Posted to dev@asterixdb.apache.org by Wail Alkowaileet <wa...@gmail.com> on 2017/06/25 00:50:55 UTC
[COMP] Few questions about Query Optimizer
Hi Devs,
I have few questions about the query optimizer.
*- Given the query:*
use dataverse TwitterDataverse
for $x in dataset Tweets
where $x.name = "trump"
let $geo := $x.geo
group by $name:=$x.name with $geo
return {"name": $name, "geo":$geo[0].coordinates.coordinates}
*- Logical Plan:*
distribute result [$$10] -- |UNPARTITIONED|
project ([$$10]) -- |UNPARTITIONED|
assign [$$10] <- [{"name": $$name, "geo": get-item($$9,
0).getField("coordinates").getField("coordinates")}] -- |UNPARTITIONED|
group by ([$$name := $$x.getField("name")]) decor ([]) {
aggregate [$$9] <- [listify($$geo)] -- |UNPARTITIONED|
nested tuple source -- |UNPARTITIONED|
} -- |UNPARTITIONED|
assign [$$geo] <- [$$x.getField("geo")] -- |UNPARTITIONED|
select (eq($$x.getField("name"), "Alice")) -- |UNPARTITIONED|
unnest $$x <- dataset("Tweets") -- |UNPARTITIONED|
empty-tuple-source -- |UNPARTITIONED|
*- Optimized Logical Plan:*
distribute result [$$10]
-- DISTRIBUTE_RESULT |PARTITIONED|
exchange
-- ONE_TO_ONE_EXCHANGE |PARTITIONED|
project ([$$10])
-- STREAM_PROJECT |PARTITIONED|
assign [$$10] <- [{"name": $$name, "geo": $$19.getField("coordinates")
}]
-- ASSIGN |PARTITIONED|
project ([$$name, $$19])
-- STREAM_PROJECT |PARTITIONED|
assign [$$19, $$22] <- [get-item($$9,
0).getField("coordinates"), get-item($$9,
0)]
-- ASSIGN |PARTITIONED|
exchange
-- ONE_TO_ONE_EXCHANGE |PARTITIONED|
group by ([$$name := $$15]) decor ([]) {
aggregate [$$9] <- [listify($$geo)]
-- AGGREGATE |LOCAL|
nested tuple source
-- NESTED_TUPLE_SOURCE |LOCAL|
}
-- PRE_CLUSTERED_GROUP_BY[$$15] |PARTITIONED|
exchange
-- ONE_TO_ONE_EXCHANGE |PARTITIONED|
order (ASC, $$15)
-- STABLE_SORT [$$15(ASC)] |PARTITIONED|
exchange
-- HASH_PARTITION_EXCHANGE [$$15] |PARTITIONED|
select (eq($$15, "Alice"))
-- STREAM_SELECT |PARTITIONED|
project ([$$geo, $$15])
-- STREAM_PROJECT |PARTITIONED|
assign [$$geo, $$15] <- [$$x.getField("geo"),
$$x.getField("name")]
-- ASSIGN |PARTITIONED|
project ([$$x])
-- STREAM_PROJECT |PARTITIONED|
exchange
-- ONE_TO_ONE_EXCHANGE |PARTITIONED|
data-scan []<-[$$16, $$x] <-
TwitterDataverse.Tweets
-- DATASOURCE_SCAN |PARTITIONED|
exchange
-- ONE_TO_ONE_EXCHANGE |PARTITIONED|
empty-tuple-source
-- EMPTY_TUPLE_SOURCE |PARTITIONED|
*- Questions:*
$$22:
- Why the variable $22 is produced ? Although there is no use for it.

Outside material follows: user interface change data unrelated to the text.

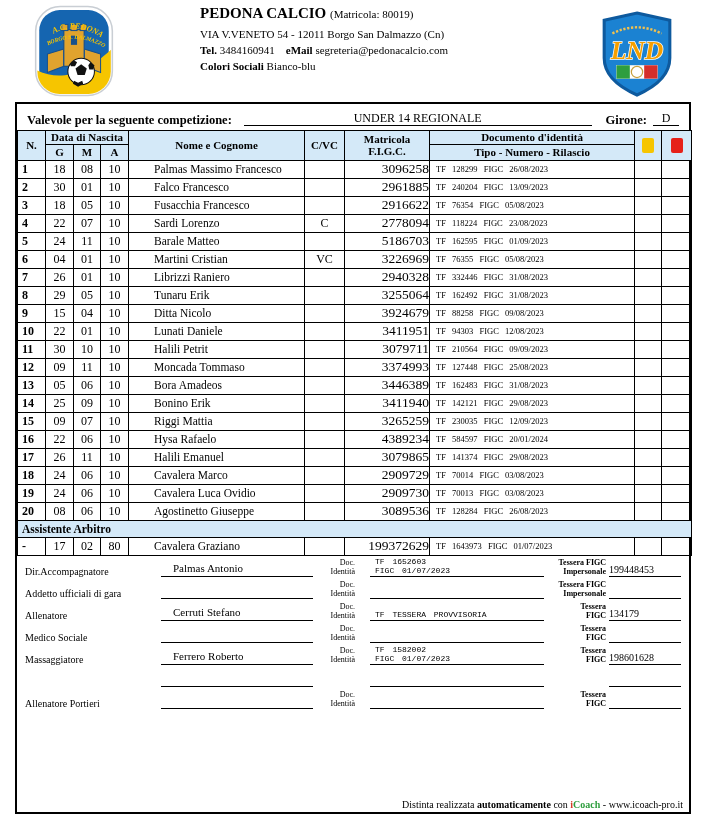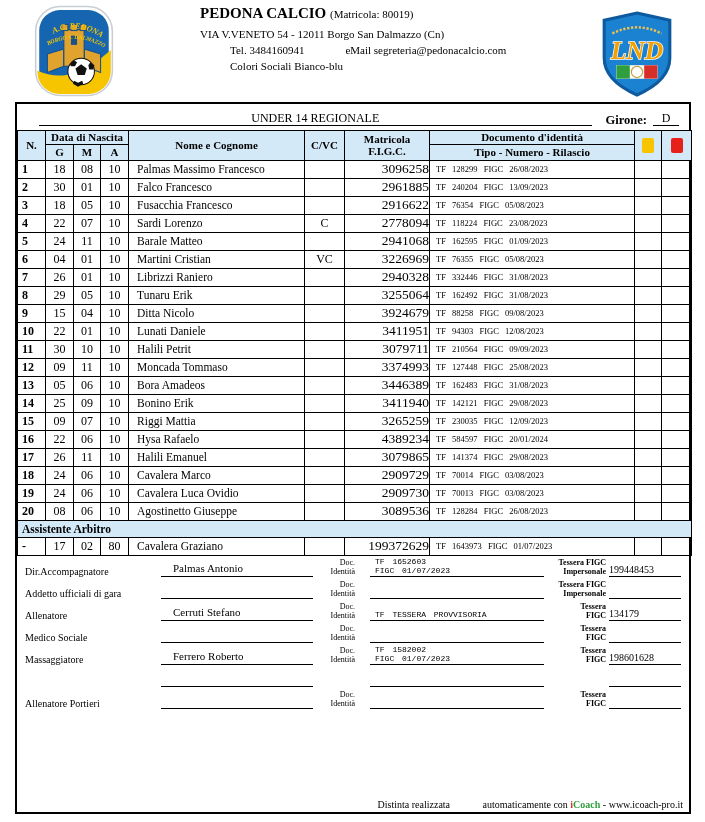"Tel." .b { font-weight: normal -> bold; margin-left: 30px -> none }
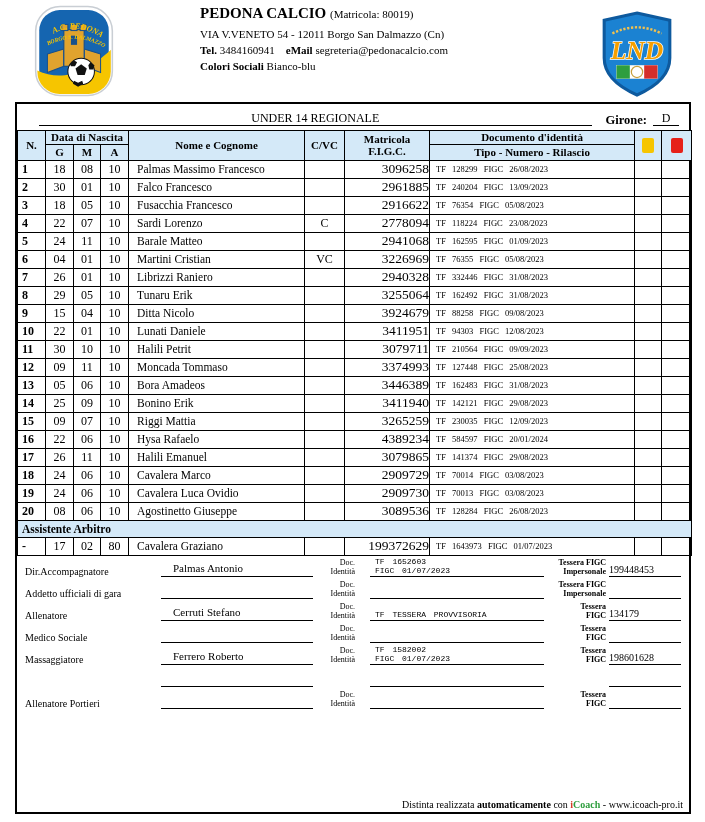"Valevole per la seguente competizione:" span.mlabel { html: none -> <span>Valevole per la seguente competizione:</span> }
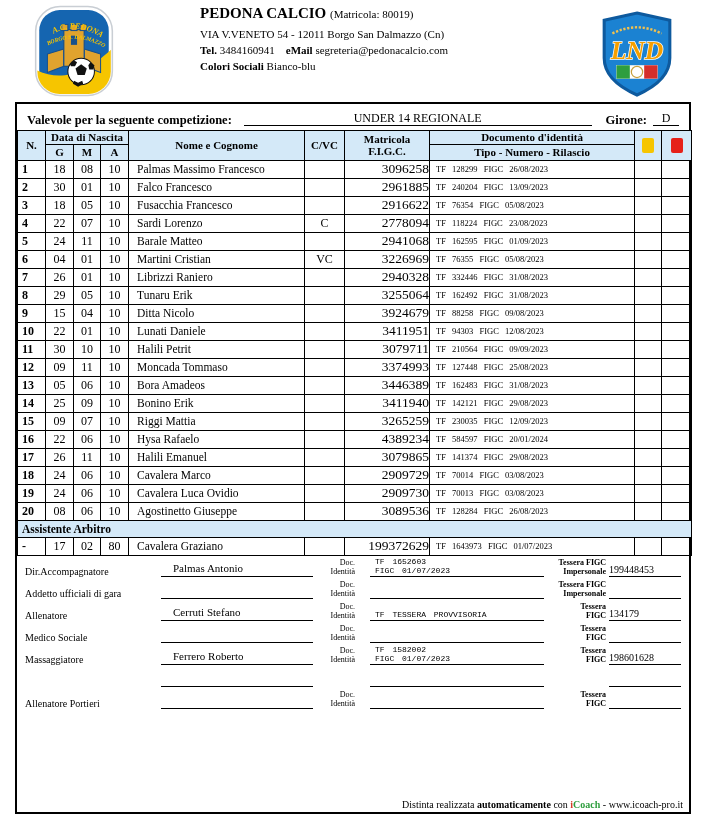"Palmas Massimo Francesco" td.pname { padding-left: 8px -> 25px }
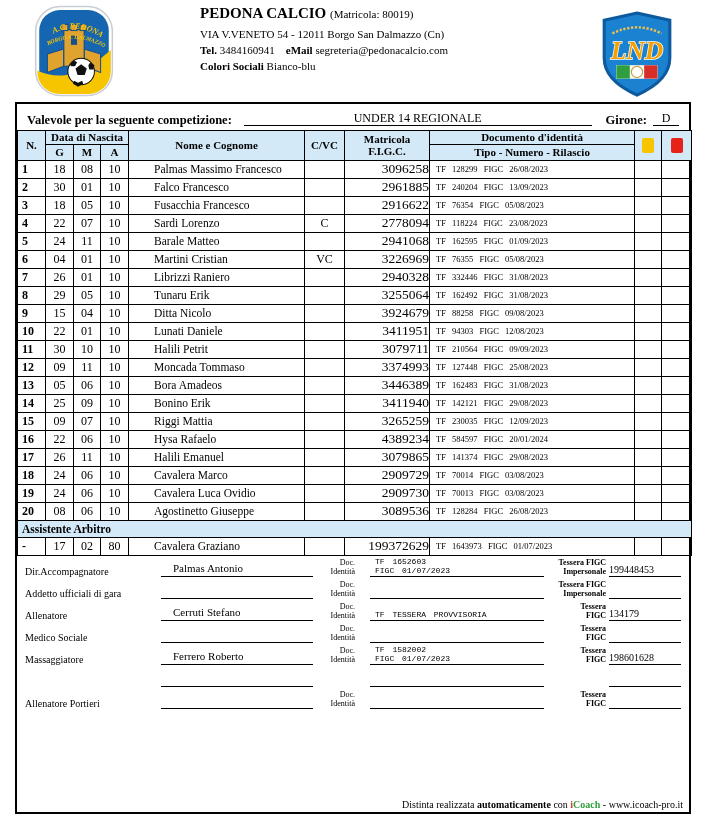"2941068" td.matr { text: 2941068 -> 5186703 }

Is
it just a harmless bug or there's some intuition I might be missing?
$$19:
- It seems (sometimes) getField function calls are splitted. Is there a
reason why is that the case? (There's another example that reproduces the
same behavior)
- That leads to my next question, I see no rule for "FieldAccessNested"
which can be exploited here to save few function calls. Can this function
interfere with other functions/access methods?
--
*Regards,.*
Wail Alkowaileet
Re: [COMP] Few questions about Query Optimizer
Posted by Ildar Absalyamov <il...@gmail.com>.
If I remember correctly we eliminated FieldAccessNested function in favor in chained FieldAccessByName\ByIndex. @Steven, correct me if I am wrong.
> On Jun 24, 2017, at 18:00, Yingyi Bu <bu...@gmail.com> wrote:
>
> Hi Wail,
>
> $22 should be a harmless bug -- it's related to the ordering of rules.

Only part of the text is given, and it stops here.